Apportionment limits a defendant's liability at the outset by showing the harm is divisible and assigning a severable share; the defendant is liable only for that portion and cannot be forced to pay the orphan share. Contribution, under §113(f), is an equitable redistribution among liable PRPs after joint and several liability has attached; a defendant who overpays may seek reimbursement from others. Burlington Northern concerned apportionment (divisibility), not contribution.

Did the Supreme Court's decision make it harder for the government to recover cleanup costs?

Yes, in some cases. By narrowing arranger liability, upstream product sellers are less likely to be PRPs. And by endorsing reasonable apportionment, solvent defendants can limit their exposure, potentially leaving unrecoverable orphan shares when other PRPs are insolvent. Agencies may need to invest more in tracing responsibility and in developing evidence to defeat divisibility showings.

Does knowledge ever suffice to infer intent for arranger liability?
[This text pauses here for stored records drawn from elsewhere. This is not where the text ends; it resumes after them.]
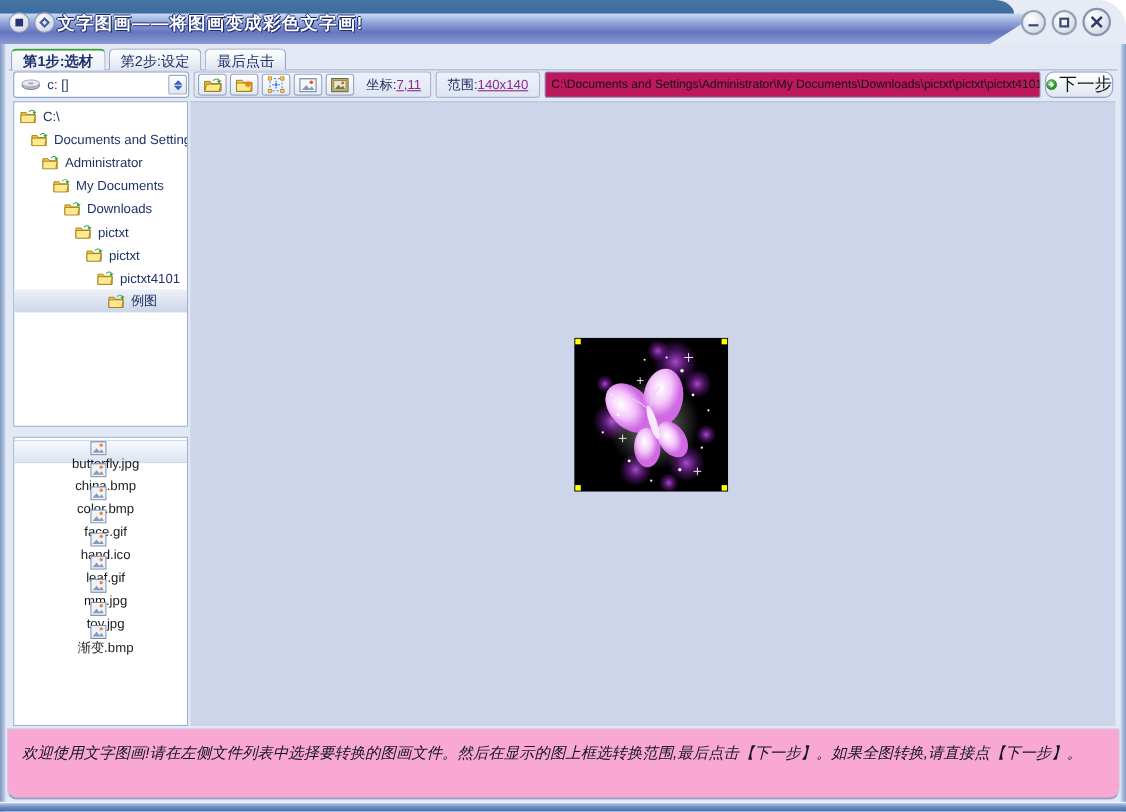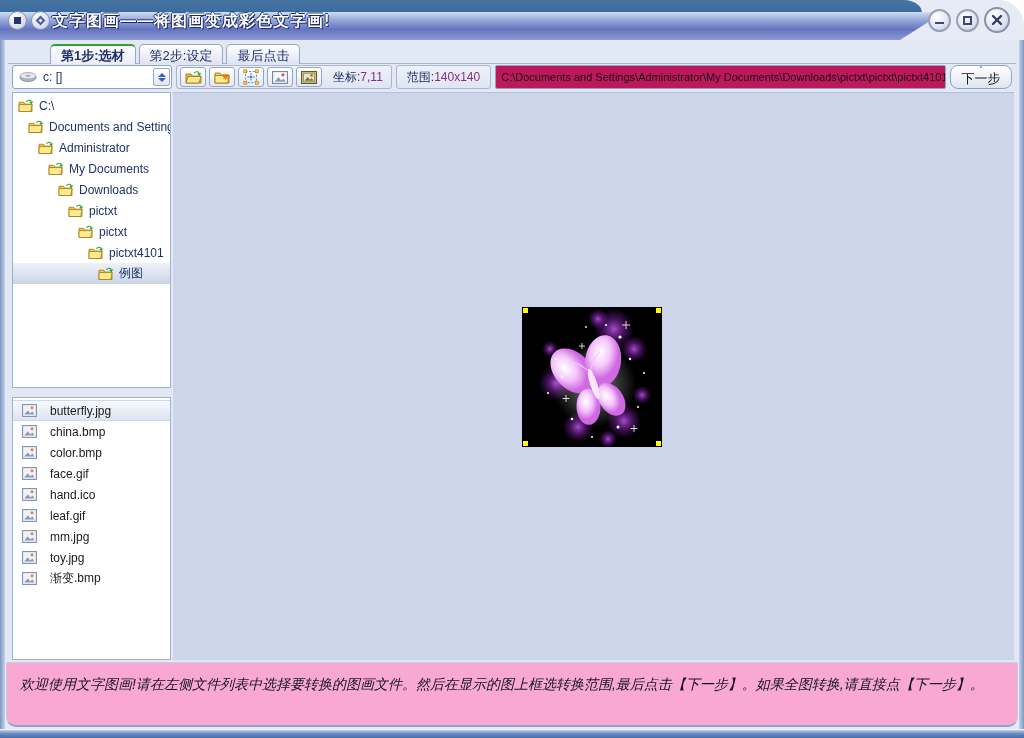--- a/index.html
+++ b/index.html
@@ -32,7 +32,7 @@
   .glyph-max { width:9px; height:9px; border:2px solid #3a4a78; background:transparent; }
 
   
-  .tabstrip { position:absolute; left:10px; top:44px; height:20px; display:flex; gap:3px; z-index:3;margin-left:40px; }
+  .tabstrip { position:absolute; left:10px; top:44px; height:20px; display:flex; gap:3px; z-index:3; }
   .tab { height:20px; padding:2px 10px 0 10px; font-size:13px; color:#22306a;
          border:1px solid #98a6c6; border-bottom:none; border-radius:5px 5px 0 0;
          background:linear-gradient(180deg,#ffffff,#dde3f0); cursor:pointer; white-space:nowrap; }

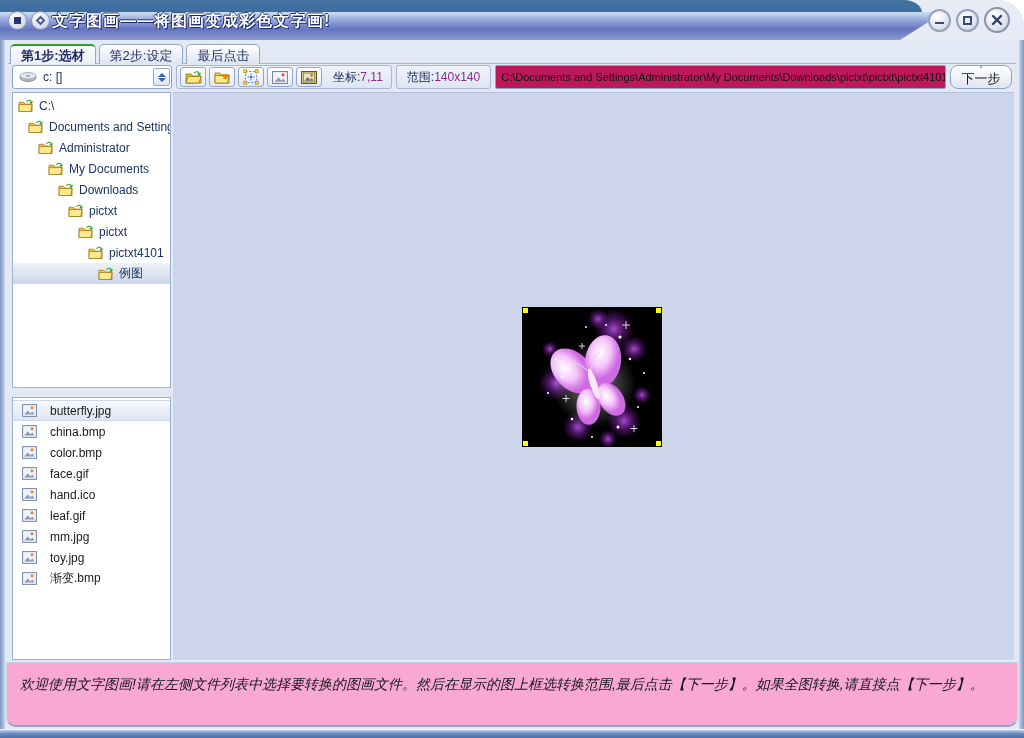--- a/index.html
+++ b/index.html
@@ -55,7 +55,7 @@
               background:linear-gradient(180deg,#ffffff,#e3e8f4);
               display:flex; align-items:center; justify-content:center; cursor:pointer; }
   .coords { font-size:12px; margin-left:8px; white-space:nowrap; }
-  .lbl { color:#1d2c60; } .val { color:#8b2c8b; }
+  .lbl { color:#1d2c60; } .val { color:#8b2c8b;text-decoration:underline; }
   .seg-range { padding:0 10px; font-size:12px; white-space:nowrap; }
   .path-field { flex:1; background:#be185d; border:1px solid #8fa2c8; border-radius:2px; padding:0 5px;
                 font-size:11px; color:#111; white-space:nowrap; overflow:hidden; }

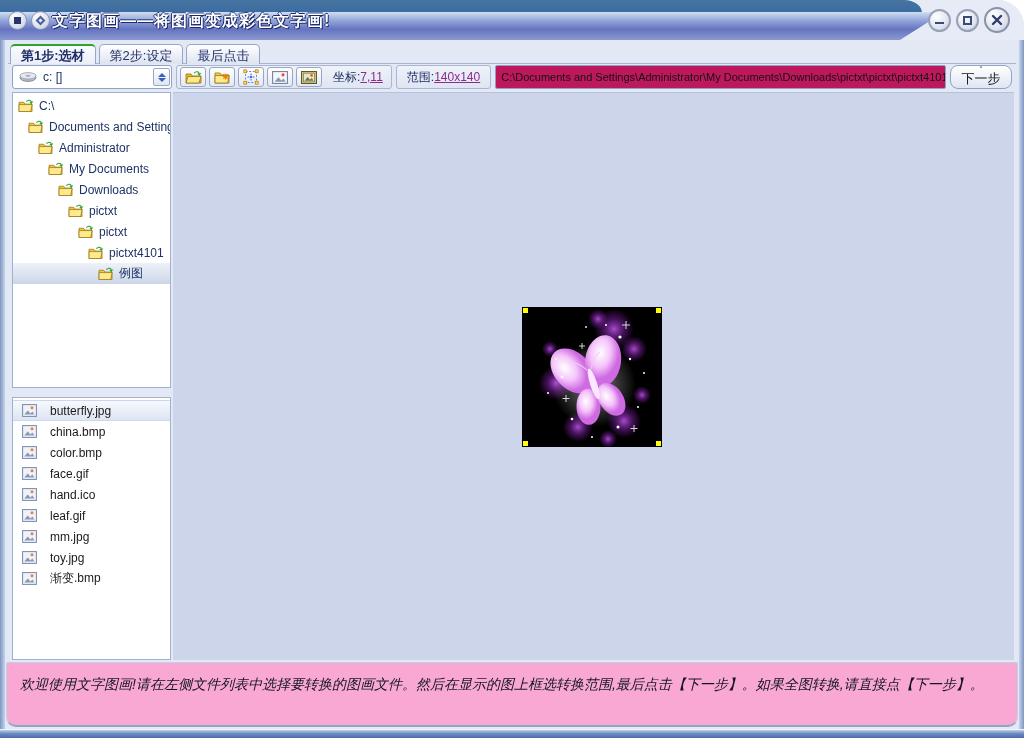--- a/index.html
+++ b/index.html
@@ -60,7 +60,7 @@
   .path-field { flex:1; background:#be185d; border:1px solid #8fa2c8; border-radius:2px; padding:0 5px;
                 font-size:11px; color:#111; white-space:nowrap; overflow:hidden; }
   .next-btn { width:62px; justify-content:flex-start; gap:2px; border:1px solid #8fa2c8; border-radius:8px;
-              background:linear-gradient(180deg,#ffffff,#dfe5f2); font-size:13px; color:#111; cursor:pointer; white-space:nowrap;flex-direction:column; }
+              background:linear-gradient(180deg,#ffffff,#dfe5f2); font-size:16px; color:#111; cursor:pointer; white-space:nowrap; }
 
   
   .tree-panel { position:absolute; left:12px; top:92px; width:159px; height:296px; background:#fff;

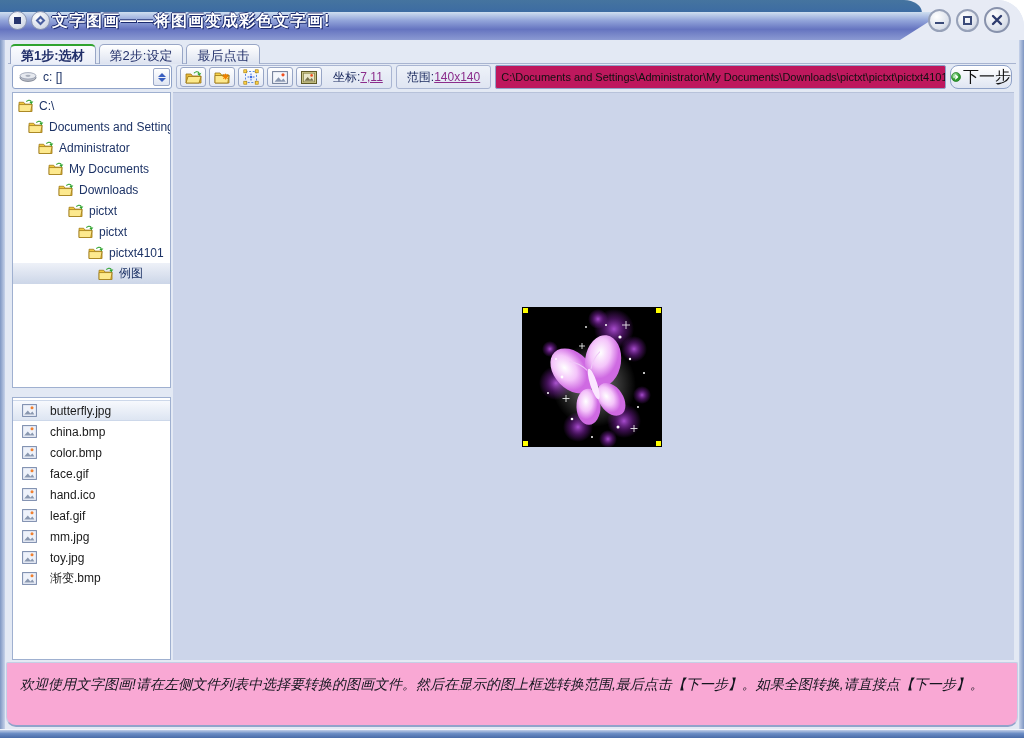--- a/index.html
+++ b/index.html
@@ -72,7 +72,7 @@
   .tree-row .icon { margin-right:5px; flex:none; display:flex; }
   .tree-row.selected { background:linear-gradient(180deg,#eef1f8,#ccd6e8); }
   .file-row { height:21px; display:flex; align-items:center; font-size:12px; color:#1a1a1a;
-              padding-left:9px; cursor:pointer; white-space:nowrap; }
+              padding-left:9px; cursor:pointer; white-space:nowrap;flex-direction:column; }
   .file-row .icon { margin-right:13px; flex:none; display:flex; }
   .file-row.selected { background:linear-gradient(180deg,#f7f9fd,#dde5f2); border-top:1px solid #cdd8ea; border-bottom:1px solid #cdd8ea; height:21px; }
 

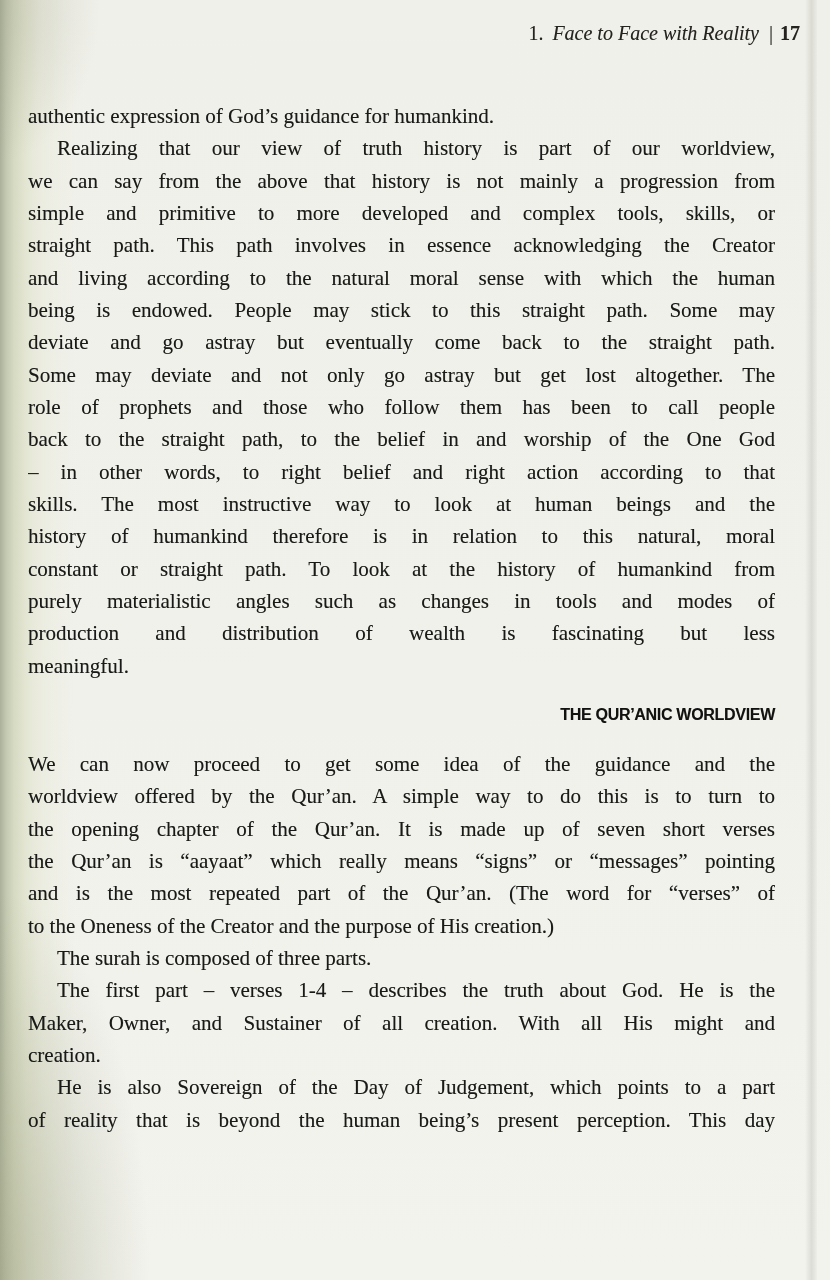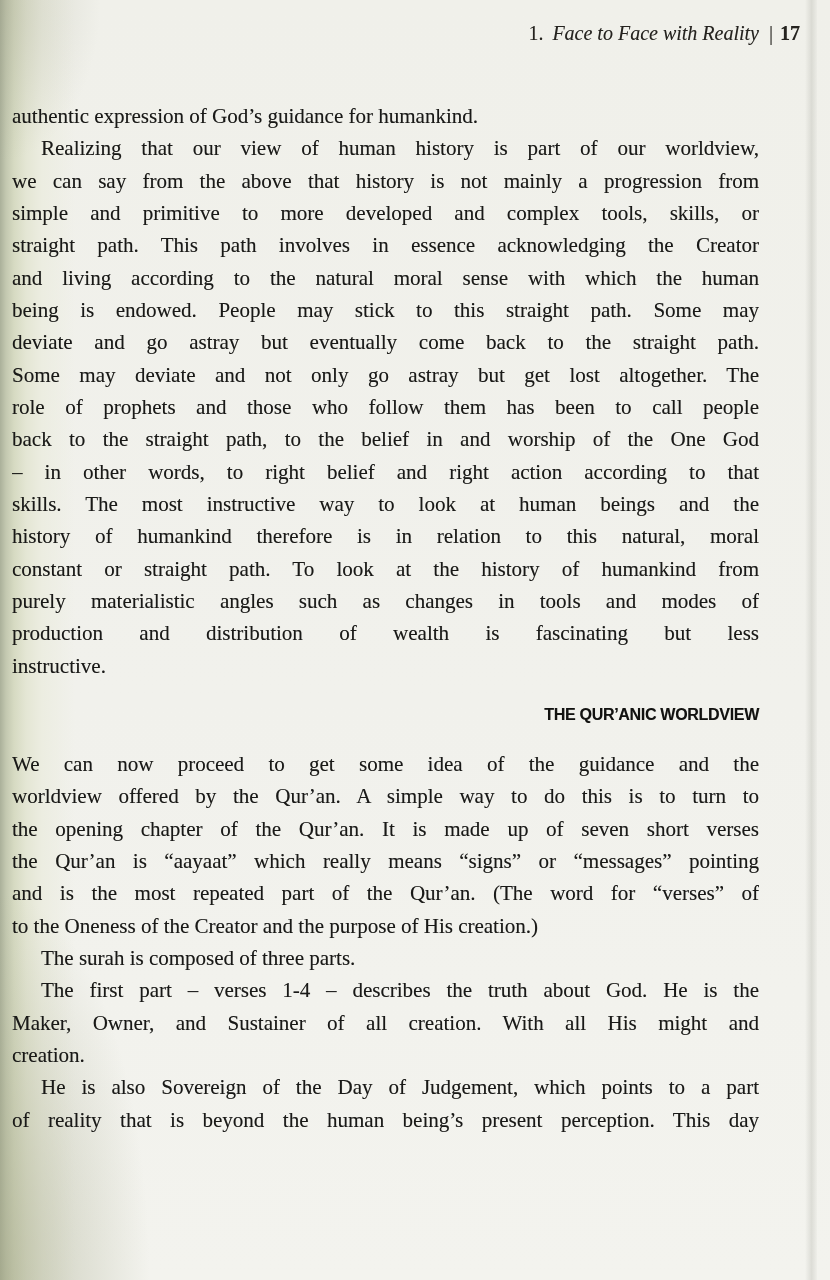--- a/index.html
+++ b/index.html
@@ -62,7 +62,7 @@
   .running-head .pagenum { font-weight: 700; text-align: right; }
   .text-block {
     position: absolute;
-    left: 12px;
+    left: 28px;
     top: 100px;
     width: 747px;
   }

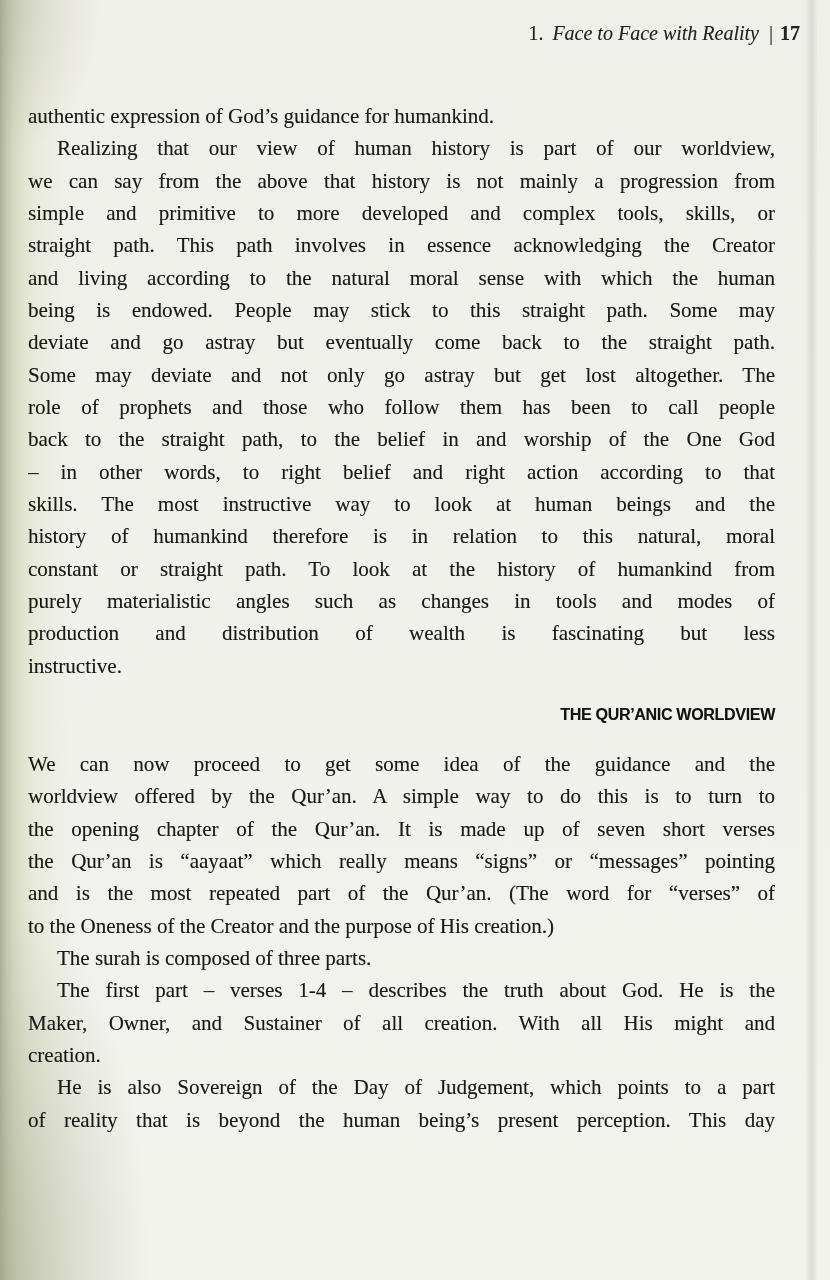--- a/index.html
+++ b/index.html
@@ -108,7 +108,7 @@
         <div class="line para-end">authentic expression of God’s guidance for humankind.</div>
       </div>
       <div class="paragraph">
-        <div class="line indent">Realizing that our view of human history is part of our worldview,</div>
+        <div class="line indent">Realizing that our view of truth history is part of our worldview,</div>
         <div class="line">we can say from the above that history is not mainly a progression from</div>
         <div class="line">simple and primitive to more developed and complex tools, skills, or</div>
         <div class="line">straight path. This path involves in essence acknowledging the Creator</div>

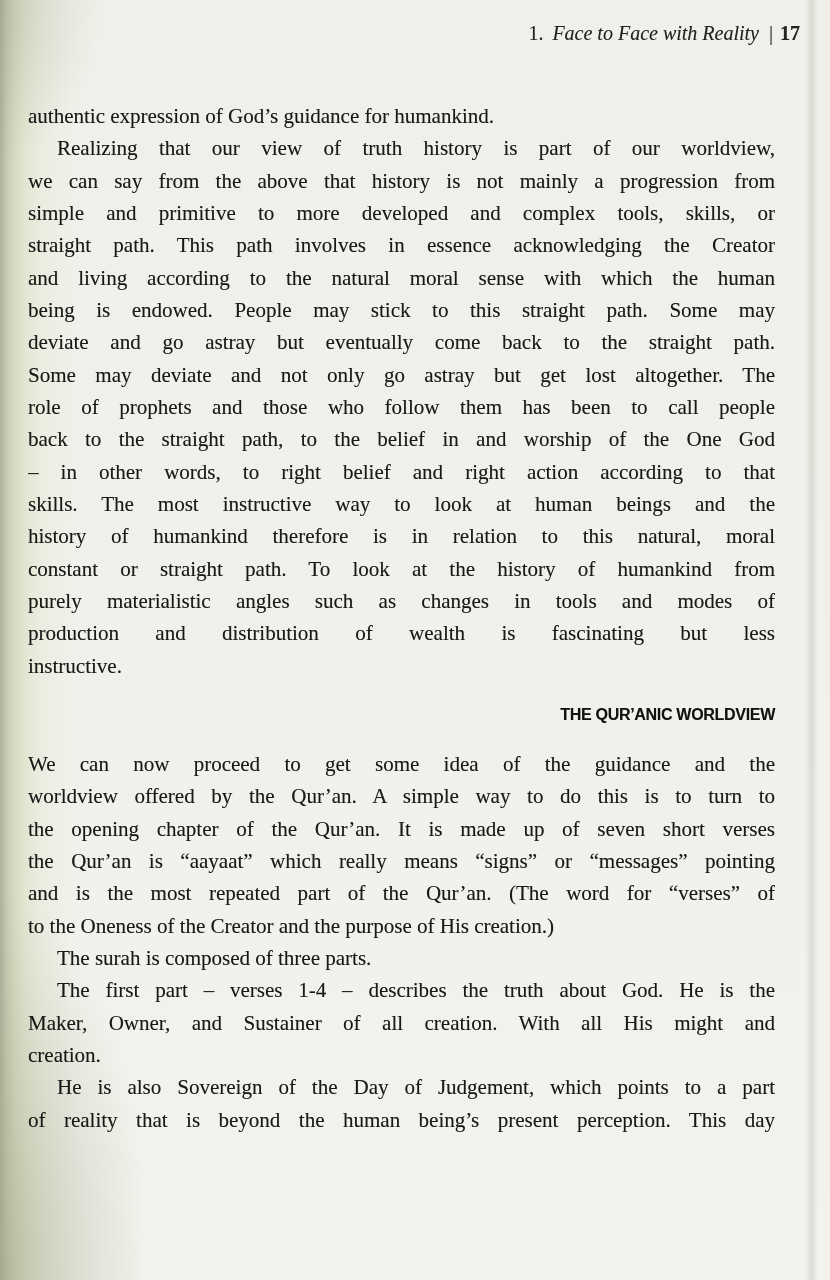--- a/index.html
+++ b/index.html
@@ -124,7 +124,7 @@
         <div class="line">constant or straight path. To look at the history of humankind from</div>
         <div class="line">purely materialistic angles such as changes in tools and modes of</div>
         <div class="line">production and distribution of wealth is fascinating but less</div>
-        <div class="line para-end">instructive.</div>
+        <div class="line para-end">meaningful.</div>
       </div>
       <div class="section-heading">THE QUR’ANIC WORLDVIEW</div>
       <div class="paragraph">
Knowledge alone is not enough. However, knowledge combined with other facts—such as structuring a transaction to discard a hazardous substance, directing how and where a buyer will dispose of residuals, or retaining control over handling steps that necessarily involve disposal—can support an inference of intent. The totality of circumstances controls.

Conclusion

Burlington Northern stands for two core propositions. First, arranger liability under CERCLA requires intentional steps to dispose of hazardous substances; selling a useful product, even with awareness of potential spills during the buyer's handling, does not by itself trigger liability. Second, PRPs can avoid joint and several liability by proving a reasonable, fact-based method to apportion a single, commingled harm, and courts may accept approximations grounded in the evidentiary record.

The decision rebalances CERCLA enforcement by narrowing the scope of parties subject to liability and by legitimizing practical apportionment methodologies. For litigants, the case underscores the importance of early evidentiary development on divisibility and careful framing of product transactions; for students, it exemplifies how textualism and common-law principles shape outcomes in complex statutory regimes.